A marcha da semente à árvore florida e depois cheia de frutos é a marcha da diferenciação. As sementes de uma mesma espécie se confundem, mas as árvores já formadas, a produzir flores e frutos, são nitidamente diversas umas das outras.
Assim sucede com todos os seres vivos. Marcadamente com os animais superiores. De maneira exponencial com os homens.
Mas o homo sapiens, trabalhado pela revolução cultural moderna, mergulhado no pirão indiferenciado do belo e do feio, da verdade e do erro, do bem e do mal, das religiões, das pátrias e até dos sexos, vai aos poucos se transformando, por assim dizer, no maior dos invertebrados. Pois, para ele, cada vez mais, “tudo o que é sólido se desmancha no ar” (1).
De prazer em prazer, de bocejo em bocejo, o homem moderno vai afundando numa versão hodierna da massificação. Sua personalidade se deteriora.
É o avanço do narcisismo, que em alguns casos vai atingindo as fronteiras do autismo. Pelo menos de um autismo publicístico e metafórico, não clínico (2). Embora não perca todo contato com a realidade, o neo-autista quase não presta atenção nela, preferindo refugiar-se na admiração beata de si mesmo ou da mídia.
Se até a simples descrição desse estado de alma causa mal-estar, como será sentir-se a si mesmo como um conjunto de “retalhos que não se fundem num todo”, e apalpar – por assim dizer – em sua própria alma a apatia, o desencanto, a melancolia?
Alguém poderia objetar: isso não é bem assim. Em comparação com as outras épocas, há não só perdas, mas também ganhos. Basta considerar as proezas da técnica, da Ciência, da Medicina, etc. A “expectativa de vida” do homem é hoje muito maior do que antigamente. Portanto, pelo menos debaixo desse ponto de vista, a Humanidade vem progredindo.
Mas, e o homem enquanto tal? Ainda que o aumento da “expectativa de vida” fosse fato incontestável, ele nada provaria, pois se está falando da natureza humana, da força da personalidade, da inteligência, do equilíbrio psíquico e emocional, e não de aparência, saúde física, longevidade e aspectos congêneres…
Uma primeira conclusão – inevitável – é que no Século XX o gênero humano não avançou, mas retrocedeu. E o século XXI vai acentuando esse mesmo processo.
Muito pessimismo? Pessimismo e otimismo, de certa forma, constituem visões preconceituosas da realidade. É preciso olhar a verdade de frente, sem contaminarmos a límpida percepção dela com nossos desejos (3).

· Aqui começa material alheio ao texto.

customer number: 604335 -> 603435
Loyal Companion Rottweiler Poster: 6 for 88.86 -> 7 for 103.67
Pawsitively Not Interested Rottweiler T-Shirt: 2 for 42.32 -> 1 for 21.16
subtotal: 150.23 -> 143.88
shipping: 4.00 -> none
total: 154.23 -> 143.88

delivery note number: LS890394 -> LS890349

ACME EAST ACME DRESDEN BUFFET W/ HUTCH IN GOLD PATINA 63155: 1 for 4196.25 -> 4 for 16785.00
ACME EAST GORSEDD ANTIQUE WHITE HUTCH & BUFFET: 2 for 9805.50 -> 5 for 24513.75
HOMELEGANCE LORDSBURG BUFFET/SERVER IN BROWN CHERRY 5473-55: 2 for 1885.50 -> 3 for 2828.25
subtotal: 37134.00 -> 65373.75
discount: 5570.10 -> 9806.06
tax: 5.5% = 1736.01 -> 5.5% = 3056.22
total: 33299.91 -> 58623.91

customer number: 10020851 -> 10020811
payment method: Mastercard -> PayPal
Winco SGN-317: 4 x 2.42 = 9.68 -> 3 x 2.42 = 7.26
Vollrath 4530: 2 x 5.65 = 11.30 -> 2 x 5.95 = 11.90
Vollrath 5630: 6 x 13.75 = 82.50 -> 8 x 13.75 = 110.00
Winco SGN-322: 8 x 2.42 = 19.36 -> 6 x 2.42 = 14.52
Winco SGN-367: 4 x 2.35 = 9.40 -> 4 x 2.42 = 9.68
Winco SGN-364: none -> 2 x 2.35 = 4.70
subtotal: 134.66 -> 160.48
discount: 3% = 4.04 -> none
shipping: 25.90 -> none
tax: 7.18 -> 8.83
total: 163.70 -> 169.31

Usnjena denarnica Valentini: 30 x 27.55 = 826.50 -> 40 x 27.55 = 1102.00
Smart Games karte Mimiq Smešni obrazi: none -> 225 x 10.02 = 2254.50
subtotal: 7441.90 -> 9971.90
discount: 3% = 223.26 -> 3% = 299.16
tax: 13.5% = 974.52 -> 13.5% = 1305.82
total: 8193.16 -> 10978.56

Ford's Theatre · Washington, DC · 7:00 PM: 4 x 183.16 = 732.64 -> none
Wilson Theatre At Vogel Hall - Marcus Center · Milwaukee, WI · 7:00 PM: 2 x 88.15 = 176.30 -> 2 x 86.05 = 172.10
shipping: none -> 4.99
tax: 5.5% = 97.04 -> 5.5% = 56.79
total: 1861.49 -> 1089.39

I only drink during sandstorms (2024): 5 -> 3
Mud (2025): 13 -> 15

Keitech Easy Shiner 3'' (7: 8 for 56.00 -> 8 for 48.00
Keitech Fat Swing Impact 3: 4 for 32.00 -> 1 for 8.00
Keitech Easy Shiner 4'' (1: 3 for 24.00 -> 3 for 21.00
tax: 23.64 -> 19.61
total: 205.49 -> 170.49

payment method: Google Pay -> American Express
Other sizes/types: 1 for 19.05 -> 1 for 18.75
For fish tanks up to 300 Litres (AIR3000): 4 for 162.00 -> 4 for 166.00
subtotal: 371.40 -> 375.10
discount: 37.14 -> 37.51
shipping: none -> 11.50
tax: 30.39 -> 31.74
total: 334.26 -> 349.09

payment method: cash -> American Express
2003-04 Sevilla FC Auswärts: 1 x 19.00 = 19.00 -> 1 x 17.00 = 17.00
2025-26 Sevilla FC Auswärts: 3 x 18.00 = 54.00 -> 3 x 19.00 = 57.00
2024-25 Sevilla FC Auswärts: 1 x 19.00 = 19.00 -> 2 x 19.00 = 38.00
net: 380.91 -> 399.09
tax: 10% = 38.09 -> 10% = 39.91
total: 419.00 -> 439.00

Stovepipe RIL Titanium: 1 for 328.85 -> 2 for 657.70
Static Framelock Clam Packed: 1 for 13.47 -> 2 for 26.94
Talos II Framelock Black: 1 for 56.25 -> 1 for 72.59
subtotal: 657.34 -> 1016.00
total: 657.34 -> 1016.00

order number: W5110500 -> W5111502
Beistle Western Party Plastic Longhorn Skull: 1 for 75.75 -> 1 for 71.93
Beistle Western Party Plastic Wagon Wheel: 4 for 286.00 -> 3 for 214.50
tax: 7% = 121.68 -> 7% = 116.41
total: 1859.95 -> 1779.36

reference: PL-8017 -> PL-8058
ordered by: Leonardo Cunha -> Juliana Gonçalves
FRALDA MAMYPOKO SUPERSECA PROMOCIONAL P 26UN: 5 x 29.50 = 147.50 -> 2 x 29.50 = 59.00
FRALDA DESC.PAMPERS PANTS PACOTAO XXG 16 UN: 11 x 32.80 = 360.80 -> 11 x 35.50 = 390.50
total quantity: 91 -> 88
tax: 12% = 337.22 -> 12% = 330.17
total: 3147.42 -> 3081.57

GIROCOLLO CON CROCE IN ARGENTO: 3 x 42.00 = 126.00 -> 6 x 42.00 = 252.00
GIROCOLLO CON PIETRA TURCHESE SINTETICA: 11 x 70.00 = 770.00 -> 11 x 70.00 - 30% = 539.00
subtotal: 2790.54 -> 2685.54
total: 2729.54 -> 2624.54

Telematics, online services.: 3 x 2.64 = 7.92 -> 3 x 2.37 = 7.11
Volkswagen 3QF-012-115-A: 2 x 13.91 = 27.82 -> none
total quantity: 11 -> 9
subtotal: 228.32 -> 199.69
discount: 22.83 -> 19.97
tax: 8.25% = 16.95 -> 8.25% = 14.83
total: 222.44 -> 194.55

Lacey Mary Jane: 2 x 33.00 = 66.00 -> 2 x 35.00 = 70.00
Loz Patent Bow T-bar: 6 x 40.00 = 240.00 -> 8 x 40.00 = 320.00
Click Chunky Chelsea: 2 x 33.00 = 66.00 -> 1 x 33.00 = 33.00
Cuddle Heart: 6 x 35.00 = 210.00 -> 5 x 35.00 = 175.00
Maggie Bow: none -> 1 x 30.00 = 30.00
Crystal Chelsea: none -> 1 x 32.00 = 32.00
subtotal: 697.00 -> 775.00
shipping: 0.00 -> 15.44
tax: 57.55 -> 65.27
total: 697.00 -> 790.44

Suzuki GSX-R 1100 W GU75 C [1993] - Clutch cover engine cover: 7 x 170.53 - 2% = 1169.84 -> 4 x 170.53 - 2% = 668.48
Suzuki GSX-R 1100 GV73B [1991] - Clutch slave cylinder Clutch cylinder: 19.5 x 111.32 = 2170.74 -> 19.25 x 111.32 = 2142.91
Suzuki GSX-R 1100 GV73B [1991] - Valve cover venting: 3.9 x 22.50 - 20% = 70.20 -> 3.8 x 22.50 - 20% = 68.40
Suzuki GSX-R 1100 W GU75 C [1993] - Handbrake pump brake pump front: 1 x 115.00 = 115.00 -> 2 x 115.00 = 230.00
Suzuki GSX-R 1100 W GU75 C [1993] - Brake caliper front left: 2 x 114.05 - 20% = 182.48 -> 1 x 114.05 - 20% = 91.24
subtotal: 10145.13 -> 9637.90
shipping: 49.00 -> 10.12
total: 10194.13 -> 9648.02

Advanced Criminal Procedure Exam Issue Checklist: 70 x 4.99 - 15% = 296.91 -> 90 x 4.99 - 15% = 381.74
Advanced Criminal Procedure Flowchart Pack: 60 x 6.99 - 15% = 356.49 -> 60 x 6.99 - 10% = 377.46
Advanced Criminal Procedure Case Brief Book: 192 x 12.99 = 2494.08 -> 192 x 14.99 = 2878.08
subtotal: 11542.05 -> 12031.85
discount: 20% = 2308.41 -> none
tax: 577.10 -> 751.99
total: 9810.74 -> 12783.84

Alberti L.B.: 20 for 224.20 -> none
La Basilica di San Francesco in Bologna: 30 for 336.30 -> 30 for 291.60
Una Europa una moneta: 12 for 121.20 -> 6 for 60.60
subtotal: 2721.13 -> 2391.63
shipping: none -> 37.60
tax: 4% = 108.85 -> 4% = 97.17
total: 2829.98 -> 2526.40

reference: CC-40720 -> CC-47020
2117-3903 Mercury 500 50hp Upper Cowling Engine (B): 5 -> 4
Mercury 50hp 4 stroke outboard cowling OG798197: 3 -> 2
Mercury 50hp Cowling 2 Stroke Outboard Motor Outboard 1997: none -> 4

E quanto a achar que “no fim, tudo dará certo”, às vezes não é fácil separar essa crença de uma superstição…
Não parece que a análise contida neste artigo seja mal-humorada. Simplesmente, ela não recusa a realidade. E a realidade, vista no conjunto, hoje por hoje, não é promissora.
Mas Nossa Senhora prometeu em Fátima: por fim meu Imaculado Coração triunfará. E como disse certa vez Dr. Plinio: “E triunfará mesmo!” (4).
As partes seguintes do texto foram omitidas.